WHAT THE TASK ASKS:
Check every line of the data below for "Metric". Copy each one that has it.
Top of EXTRACTED INFORMATION
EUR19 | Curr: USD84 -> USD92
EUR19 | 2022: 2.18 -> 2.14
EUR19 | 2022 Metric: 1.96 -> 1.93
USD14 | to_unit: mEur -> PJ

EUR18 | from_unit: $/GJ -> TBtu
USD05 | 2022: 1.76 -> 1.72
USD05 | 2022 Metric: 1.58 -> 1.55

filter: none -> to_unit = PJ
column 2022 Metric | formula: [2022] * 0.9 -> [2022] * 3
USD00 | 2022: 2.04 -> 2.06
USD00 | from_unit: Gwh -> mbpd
Bottom of EXTRACTED INFORMATION
ANSWER TO THE PROBLEM:
EUR19 | 2022 Metric: 1.96 -> 1.93
USD05 | 2022 Metric: 1.58 -> 1.55
column 2022 Metric | formula: [2022] * 0.9 -> [2022] * 3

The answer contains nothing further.